# EXCERPTED DATA

══════

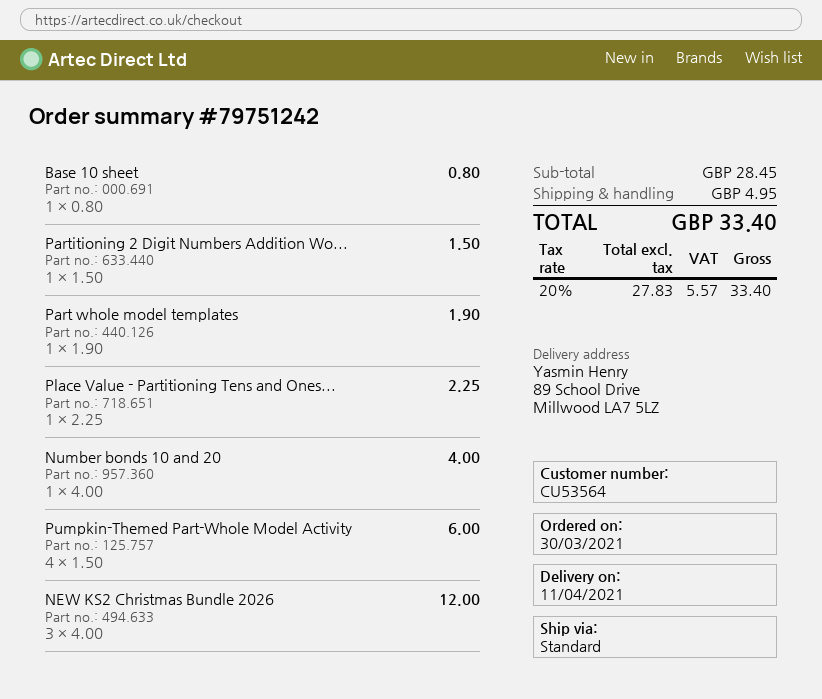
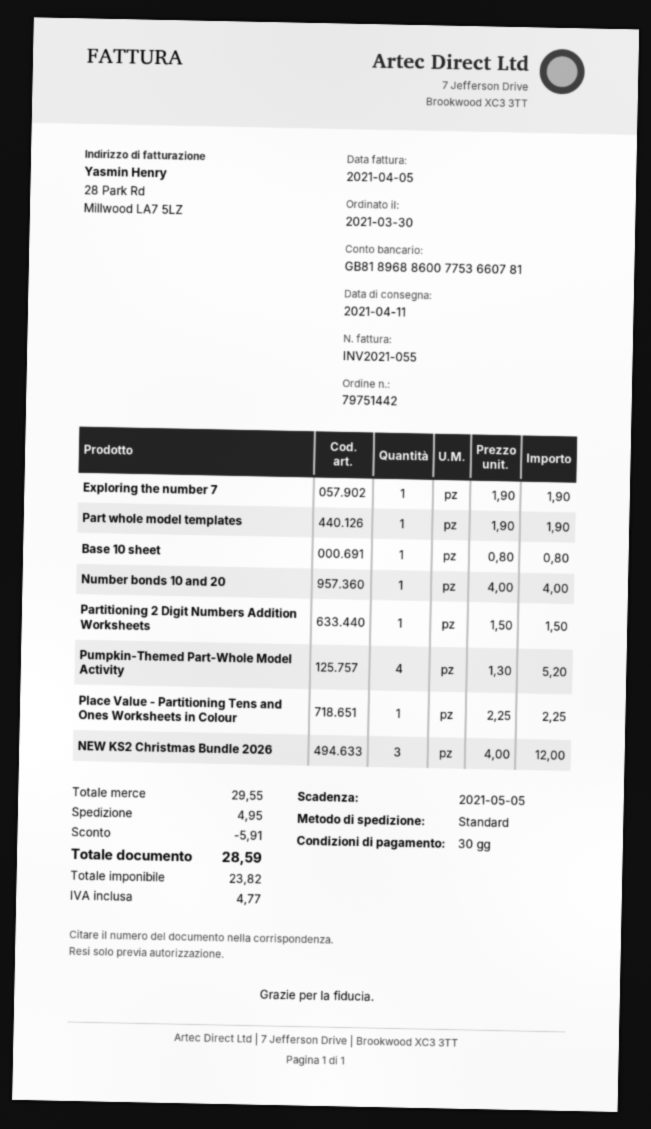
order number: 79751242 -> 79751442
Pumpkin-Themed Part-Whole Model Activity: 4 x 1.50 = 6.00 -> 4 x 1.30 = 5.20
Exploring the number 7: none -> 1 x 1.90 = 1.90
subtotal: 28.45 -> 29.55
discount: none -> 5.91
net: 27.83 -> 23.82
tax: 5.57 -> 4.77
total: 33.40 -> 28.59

══════

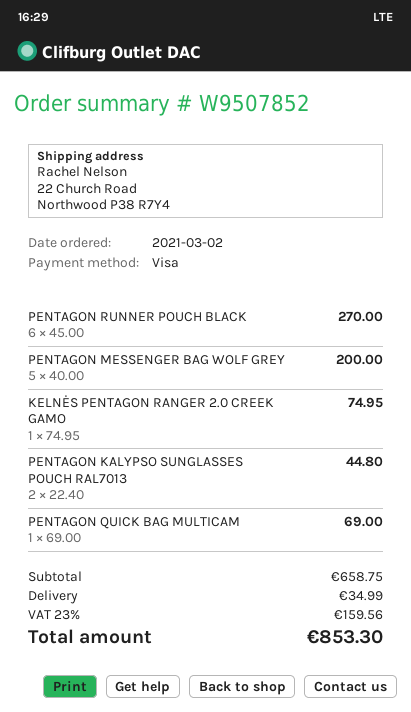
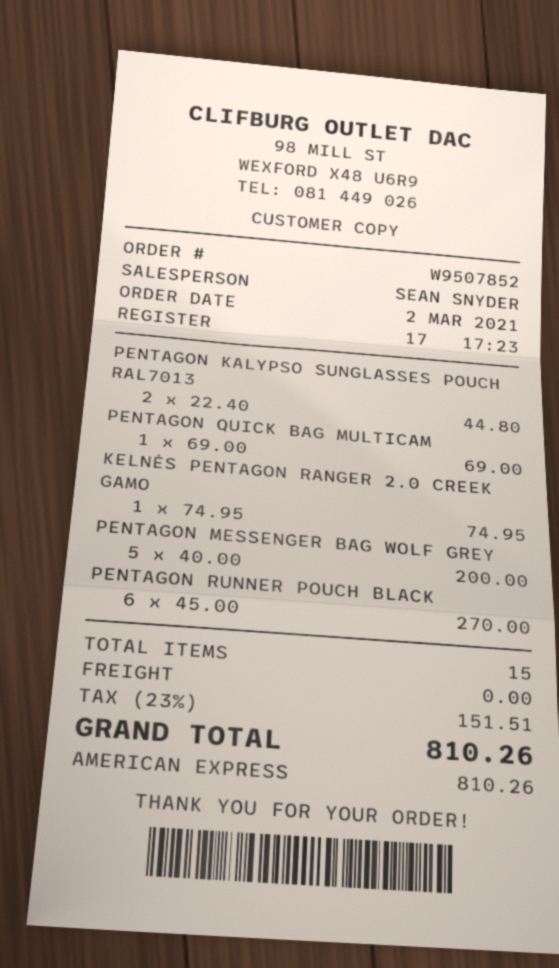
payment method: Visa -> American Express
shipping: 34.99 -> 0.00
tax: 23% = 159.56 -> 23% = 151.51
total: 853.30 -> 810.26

══════

# TASK TO COMPLETE
Take the lines above from the one containing "subtotal: 28.45 -> 29.55" to the one containing "total: 33.40 -> 28.59" and retype them exactly, both ends included, with nothing added.

# EXERCISE RESULT
subtotal: 28.45 -> 29.55
discount: none -> 5.91
net: 27.83 -> 23.82
tax: 5.57 -> 4.77
total: 33.40 -> 28.59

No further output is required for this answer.